● **Problem statement**
Only the words of the entries are wanted, repeated exactly and without images.
[Start of Attachment]
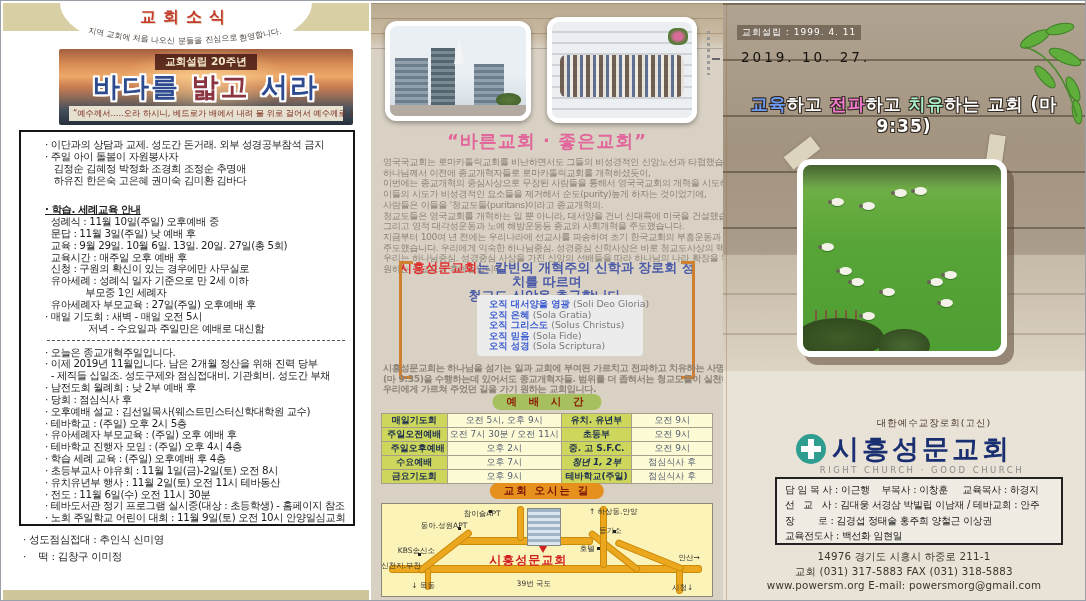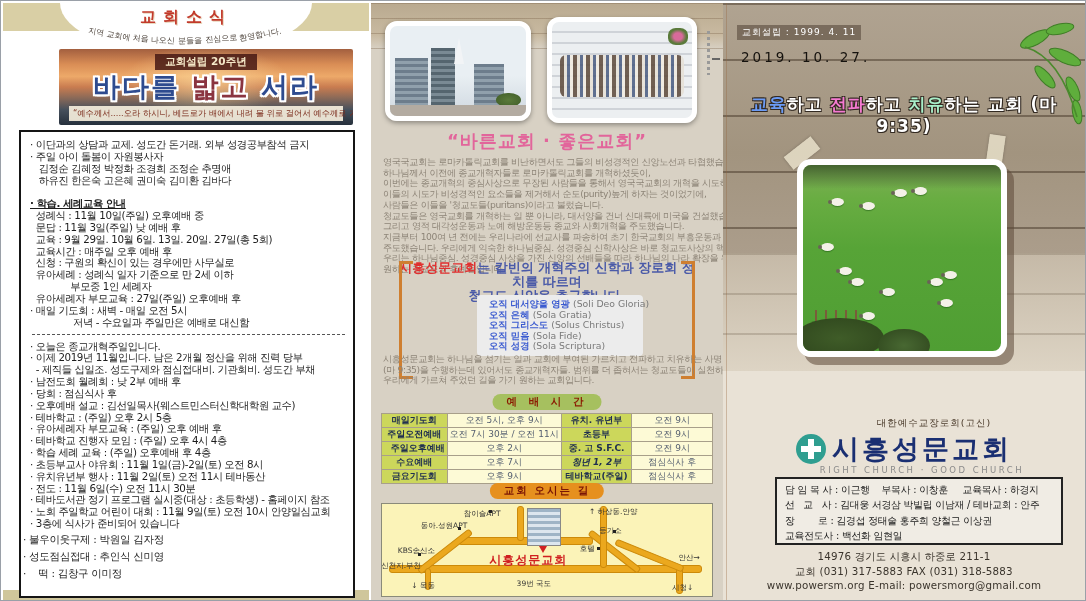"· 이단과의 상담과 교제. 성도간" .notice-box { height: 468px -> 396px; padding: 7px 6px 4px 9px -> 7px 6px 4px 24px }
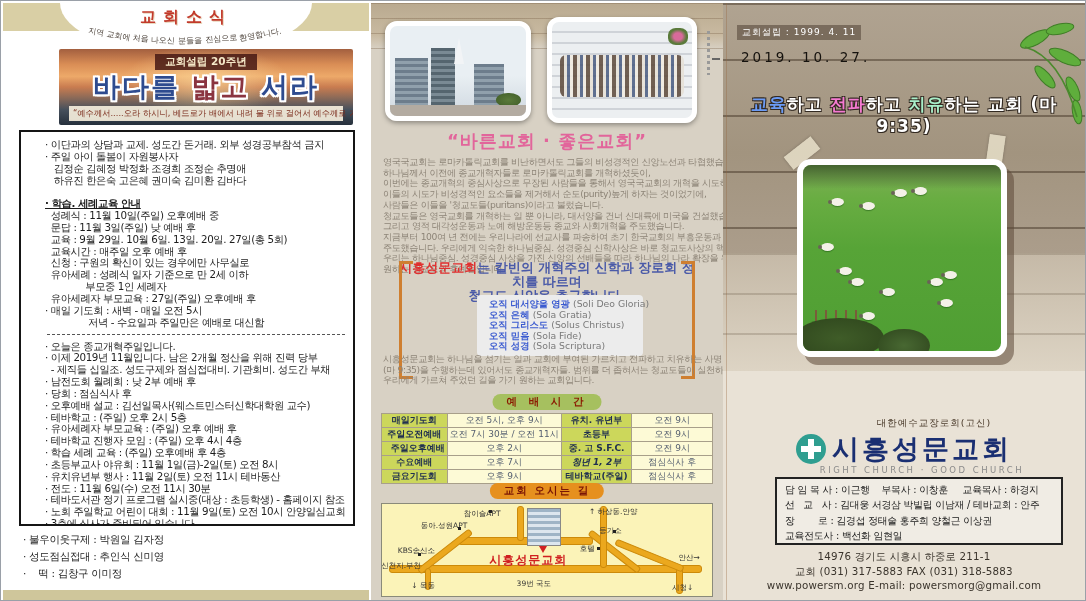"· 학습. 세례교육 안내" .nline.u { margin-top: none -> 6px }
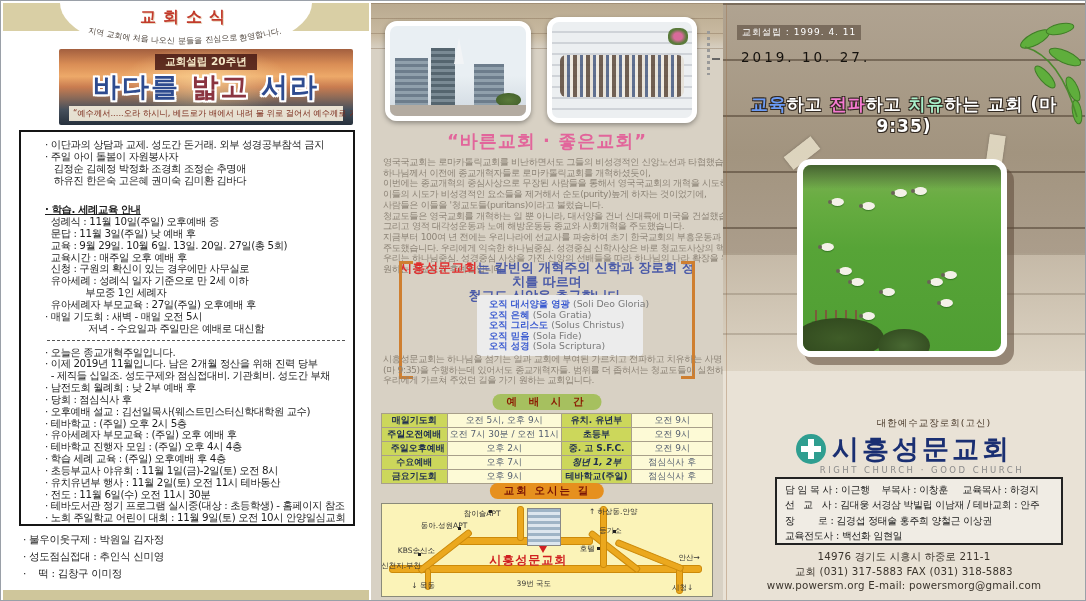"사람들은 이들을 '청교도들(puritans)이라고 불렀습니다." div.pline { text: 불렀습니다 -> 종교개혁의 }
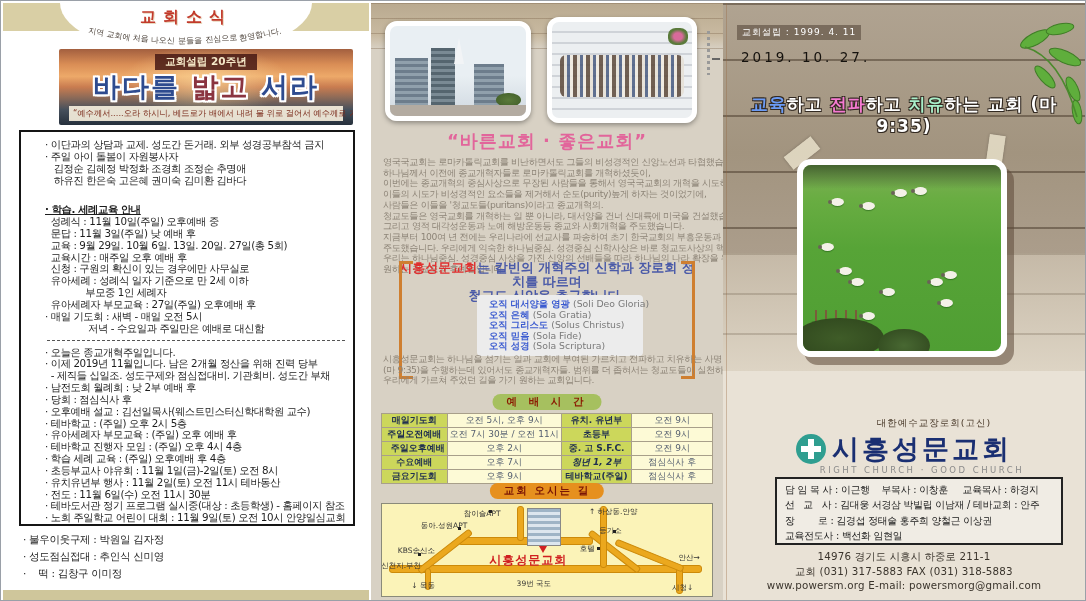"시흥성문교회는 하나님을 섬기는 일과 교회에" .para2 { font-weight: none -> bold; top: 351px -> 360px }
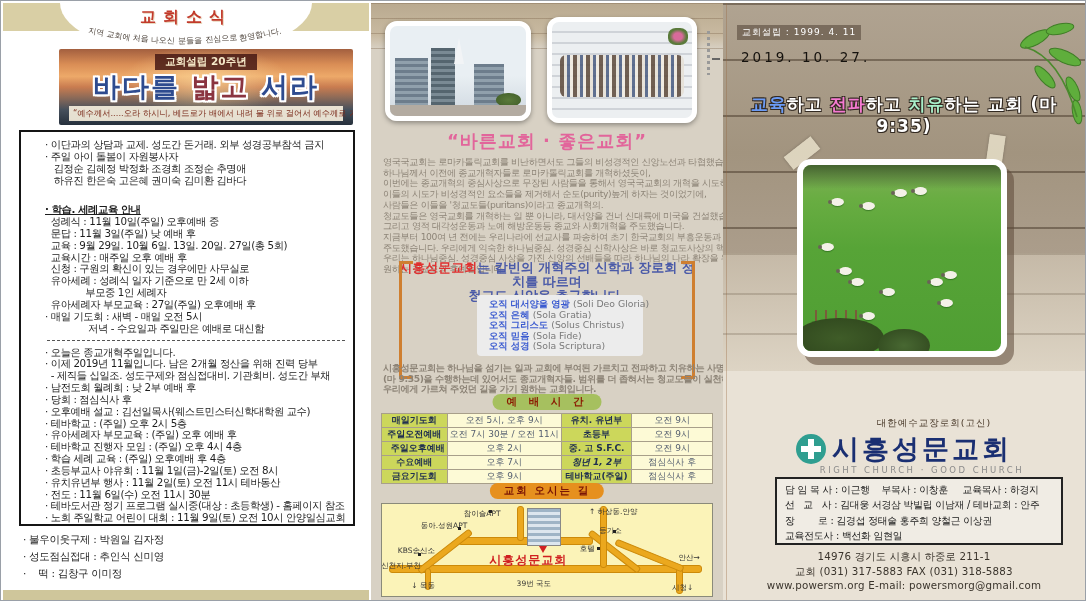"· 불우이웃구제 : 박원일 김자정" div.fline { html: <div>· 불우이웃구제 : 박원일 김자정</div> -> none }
[End of Attachment]
● **Output below**
"· 이단과의 상담과 교제. 성도간" .notice-box { height: 468px -> 396px; padding: 7px 6px 4px 9px -> 7px 6px 4px 24px }
"· 학습. 세례교육 안내" .nline.u { margin-top: none -> 6px }
"사람들은 이들을 '청교도들(puritans)이라고 불렀습니다." div.pline { text: 불렀습니다 -> 종교개혁의 }
"시흥성문교회는 하나님을 섬기는 일과 교회에" .para2 { font-weight: none -> bold; top: 351px -> 360px }
"· 불우이웃구제 : 박원일 김자정" div.fline { html: <div>· 불우이웃구제 : 박원일 김자정</div> -> none }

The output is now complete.